(YOUR INSTRUCTIONS) All of the data below should be returned exactly.

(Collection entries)
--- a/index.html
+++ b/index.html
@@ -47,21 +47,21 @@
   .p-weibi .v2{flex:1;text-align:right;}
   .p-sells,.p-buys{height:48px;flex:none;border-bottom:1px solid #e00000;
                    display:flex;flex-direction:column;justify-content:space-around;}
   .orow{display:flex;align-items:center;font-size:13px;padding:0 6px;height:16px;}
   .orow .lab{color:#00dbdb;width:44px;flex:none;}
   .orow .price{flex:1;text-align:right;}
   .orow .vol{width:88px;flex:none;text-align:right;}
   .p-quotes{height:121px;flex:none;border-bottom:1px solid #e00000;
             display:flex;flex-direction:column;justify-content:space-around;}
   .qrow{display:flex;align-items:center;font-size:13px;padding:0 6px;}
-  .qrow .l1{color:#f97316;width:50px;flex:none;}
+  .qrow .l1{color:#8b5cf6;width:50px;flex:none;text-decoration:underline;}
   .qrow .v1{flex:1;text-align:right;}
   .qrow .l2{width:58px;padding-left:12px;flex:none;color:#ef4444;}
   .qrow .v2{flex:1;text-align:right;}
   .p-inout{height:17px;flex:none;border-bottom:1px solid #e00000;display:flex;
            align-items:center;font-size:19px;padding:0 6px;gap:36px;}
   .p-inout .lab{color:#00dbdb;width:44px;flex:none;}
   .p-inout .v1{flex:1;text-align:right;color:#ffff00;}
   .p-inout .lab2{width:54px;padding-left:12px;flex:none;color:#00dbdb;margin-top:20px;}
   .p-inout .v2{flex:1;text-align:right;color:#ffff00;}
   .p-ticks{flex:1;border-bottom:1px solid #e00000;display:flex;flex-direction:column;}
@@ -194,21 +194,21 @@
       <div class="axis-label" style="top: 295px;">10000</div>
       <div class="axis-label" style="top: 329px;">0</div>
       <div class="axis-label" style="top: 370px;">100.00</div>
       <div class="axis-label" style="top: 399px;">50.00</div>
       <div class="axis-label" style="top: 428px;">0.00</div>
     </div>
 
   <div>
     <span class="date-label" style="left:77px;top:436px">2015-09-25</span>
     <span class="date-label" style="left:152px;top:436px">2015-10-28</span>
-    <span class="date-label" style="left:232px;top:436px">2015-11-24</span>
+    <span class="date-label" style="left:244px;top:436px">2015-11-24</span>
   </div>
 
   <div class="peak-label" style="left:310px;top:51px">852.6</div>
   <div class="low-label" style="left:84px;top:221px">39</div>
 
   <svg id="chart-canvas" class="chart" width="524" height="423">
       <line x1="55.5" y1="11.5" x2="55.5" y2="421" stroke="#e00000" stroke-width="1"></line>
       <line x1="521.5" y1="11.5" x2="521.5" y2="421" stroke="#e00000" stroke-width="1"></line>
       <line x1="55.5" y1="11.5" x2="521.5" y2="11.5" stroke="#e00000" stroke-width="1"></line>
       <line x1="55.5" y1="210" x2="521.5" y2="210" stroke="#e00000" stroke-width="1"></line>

(RESPONSE TO THIS EXERCISE)
--- a/index.html
+++ b/index.html
@@ -47,21 +47,21 @@
   .p-weibi .v2{flex:1;text-align:right;}
   .p-sells,.p-buys{height:48px;flex:none;border-bottom:1px solid #e00000;
                    display:flex;flex-direction:column;justify-content:space-around;}
   .orow{display:flex;align-items:center;font-size:13px;padding:0 6px;height:16px;}
   .orow .lab{color:#00dbdb;width:44px;flex:none;}
   .orow .price{flex:1;text-align:right;}
   .orow .vol{width:88px;flex:none;text-align:right;}
   .p-quotes{height:121px;flex:none;border-bottom:1px solid #e00000;
             display:flex;flex-direction:column;justify-content:space-around;}
   .qrow{display:flex;align-items:center;font-size:13px;padding:0 6px;}
-  .qrow .l1{color:#f97316;width:50px;flex:none;}
+  .qrow .l1{color:#8b5cf6;width:50px;flex:none;text-decoration:underline;}
   .qrow .v1{flex:1;text-align:right;}
   .qrow .l2{width:58px;padding-left:12px;flex:none;color:#ef4444;}
   .qrow .v2{flex:1;text-align:right;}
   .p-inout{height:17px;flex:none;border-bottom:1px solid #e00000;display:flex;
            align-items:center;font-size:19px;padding:0 6px;gap:36px;}
   .p-inout .lab{color:#00dbdb;width:44px;flex:none;}
   .p-inout .v1{flex:1;text-align:right;color:#ffff00;}
   .p-inout .lab2{width:54px;padding-left:12px;flex:none;color:#00dbdb;margin-top:20px;}
   .p-inout .v2{flex:1;text-align:right;color:#ffff00;}
   .p-ticks{flex:1;border-bottom:1px solid #e00000;display:flex;flex-direction:column;}
@@ -194,21 +194,21 @@
       <div class="axis-label" style="top: 295px;">10000</div>
       <div class="axis-label" style="top: 329px;">0</div>
       <div class="axis-label" style="top: 370px;">100.00</div>
       <div class="axis-label" style="top: 399px;">50.00</div>
       <div class="axis-label" style="top: 428px;">0.00</div>
     </div>
 
   <div>
     <span class="date-label" style="left:77px;top:436px">2015-09-25</span>
     <span class="date-label" style="left:152px;top:436px">2015-10-28</span>
-    <span class="date-label" style="left:232px;top:436px">2015-11-24</span>
+    <span class="date-label" style="left:244px;top:436px">2015-11-24</span>
   </div>
 
   <div class="peak-label" style="left:310px;top:51px">852.6</div>
   <div class="low-label" style="left:84px;top:221px">39</div>
 
   <svg id="chart-canvas" class="chart" width="524" height="423">
       <line x1="55.5" y1="11.5" x2="55.5" y2="421" stroke="#e00000" stroke-width="1"></line>
       <line x1="521.5" y1="11.5" x2="521.5" y2="421" stroke="#e00000" stroke-width="1"></line>
       <line x1="55.5" y1="11.5" x2="521.5" y2="11.5" stroke="#e00000" stroke-width="1"></line>
       <line x1="55.5" y1="210" x2="521.5" y2="210" stroke="#e00000" stroke-width="1"></line>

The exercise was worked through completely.